Like every exam period at university, starting to revise feels like you are re-learning how to walk. Somewhere between January and May we forget everything: how to reference; how to string a sentence together, and how to work the security gates to get into the library. This hardly does anything for our stress levels.

Just a short walk around campus can show you exactly what finals are doing to students. Someone has fallen asleep at their desk in front of five cans of red bull, one girls eye-bags are so big they could carry your shopping, and there is the faint sound of sobbing coming from the toilets. But hey, at least you aren’t alone.

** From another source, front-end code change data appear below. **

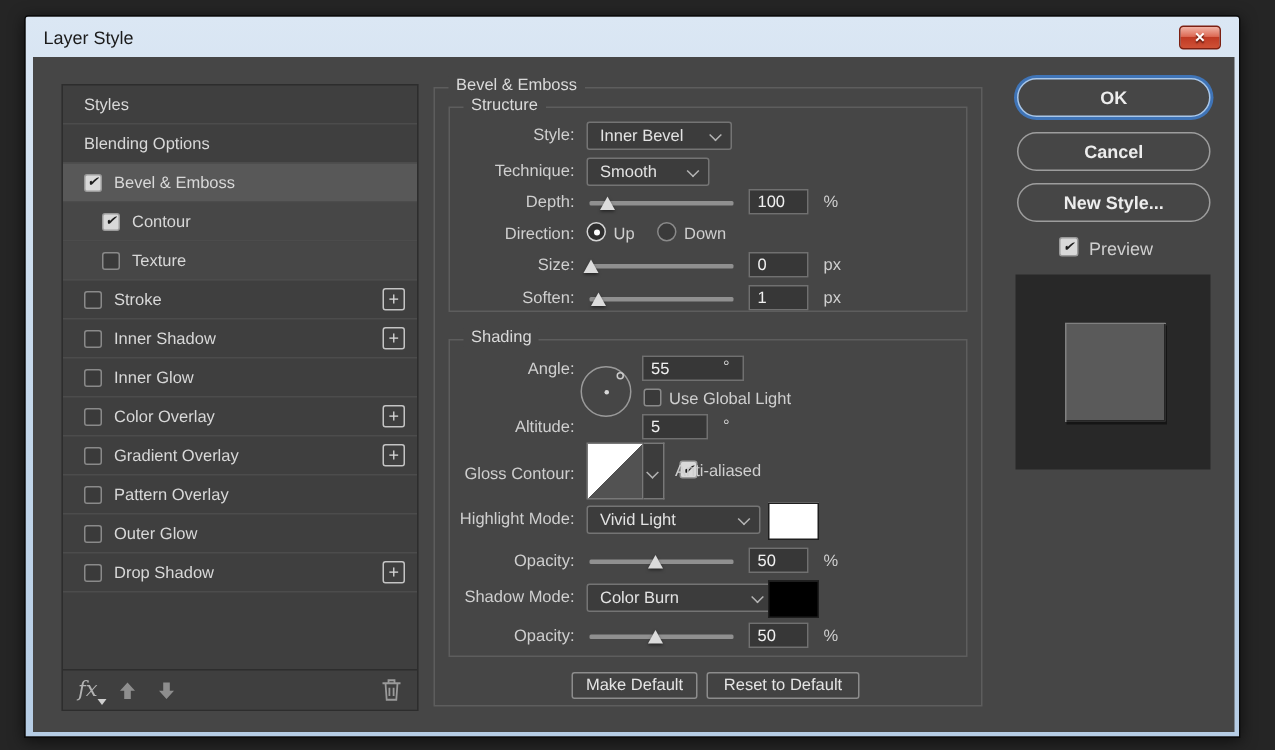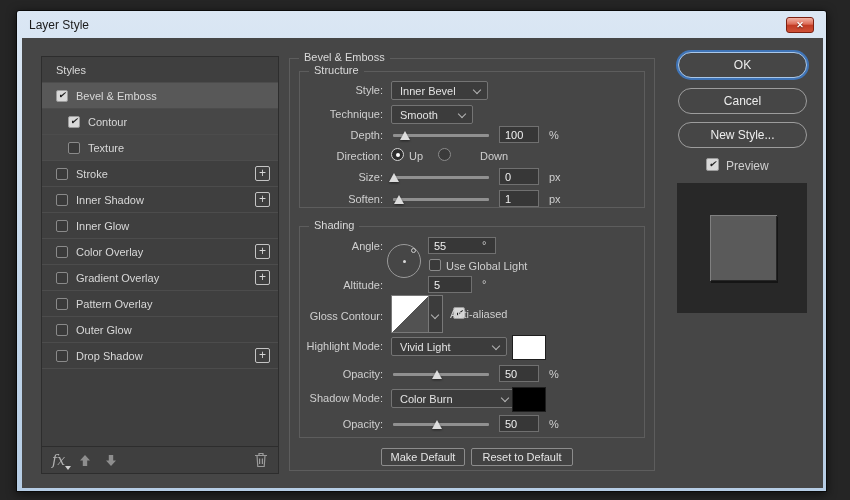--- a/index.html
+++ b/index.html
@@ -106,7 +106,7 @@
   
   .pill { position:absolute; left:656px; width:129px; height:26px; border-radius:13px;
           border:1px solid #9d9d9d; background:#464646; color:#ededed; font-size:12px;
-          display:flex; align-items:center; justify-content:center; cursor:pointer; }
+          display:flex; align-items:center; justify-content:center; cursor:pointer;font-weight:bold; }
   .pill.focused { border:1px solid #a9c7e9; box-shadow:0 0 0 2px #3f74b7; }
   .preview-box { position:absolute; left:655px; top:145px; width:130px; height:130px;
                  background:#282828; }

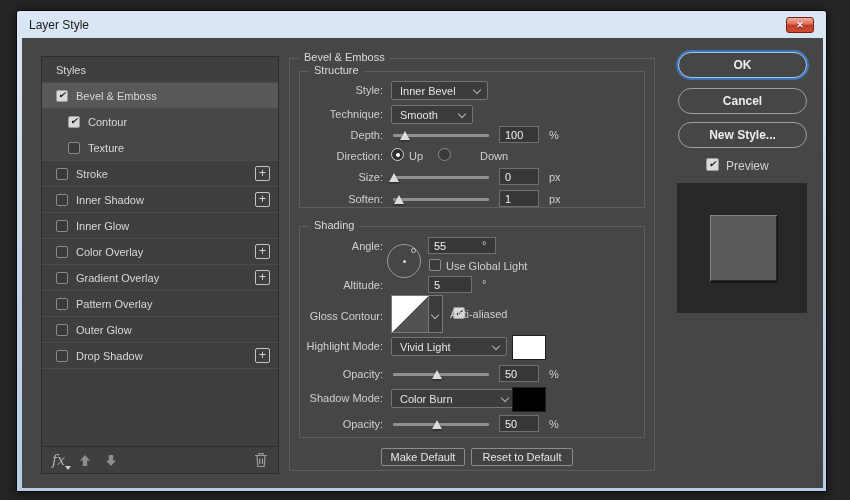--- a/index.html
+++ b/index.html
@@ -132,6 +132,9 @@
       <div class="side-row">
         <span>Styles</span>
       </div>
+      <div class="side-row">
+        <span>Blending Options</span>
+      </div>
       <div class="side-row selected">
         <span class="cb checked">
             <i>✔</i>

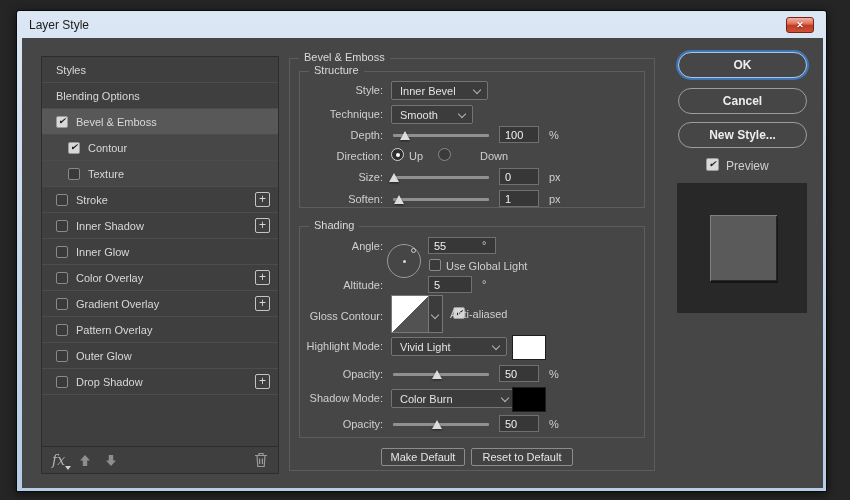--- a/index.html
+++ b/index.html
@@ -235,7 +235,7 @@
     <div class="radio on" style="left:369px; top:110px;"></div>
     <div class="small-label" style="left:387px; top:112px;">Up</div>
     <div class="radio off" style="left:416px; top:110px;"></div>
-    <div class="small-label" style="left:434px; top:112px;margin-left:24px;">Down</div>
+    <div class="small-label" style="left:434px; top:112px;">Down</div>
 
     <div class="flabel" style="top:133px;">Size:</div>
     <div class="track" style="left:371px; top:138px;">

Whenever you read an article about how to deal with exam stress, they’re all the same. If they aren’t telling you to eat healthy and stop comfort eating, they’re telling you to only do a few hours of work a day and get at least eight hours sleep a night. But who really wants to be eating a salad when they have three hours until their deadline, but still over a thousand words to write?

Yes, eating healthy during exam season has its benefits, and you won’t end up with a sugar come-down like you would if you demolished a share pack of Malteasers, but there isn’t a definite rule book on how to deal with exam stress.

In all honesty, everyone has different ways of coping. As long as you aren’t making yourself ill with worry, and you know when enough is enough, that is a start.

But if you are after some solid advice:

  • Get up early! The earlier you start, the more time you will have to chill at the end of the day. Knowing you’ve done a solid amount of work by 4 o’clock and that you’ve got the rest of the evening to binge watch your favourite TV show is the best feeling.
  • Listen to your body! If you feel tired, don’t try and beat it and have that extra coffee, it will only make you feel worse a few hours later and make you more anxious. If you know you need a break, take it.
  • Find time to relax! Revising all day every day isn’t good for you. You may have left everything until the last minute, but your body still needs time to unwind after a long day. Try having a bath (if you’re a lucky student), or put on some chilled out music and fairy lights while doing something that takes minimum effort.
  • If you want that whole bag of Haribo’s, have them – but still have a proper diet! It’s so easy when revising to ditch your normal eating habits. But only snacking all day and skipping meals can only make you feel more tired and sluggish. If you haven’t got time to cook, pre-prepare your meals so all you have to do when you get home is heat it up.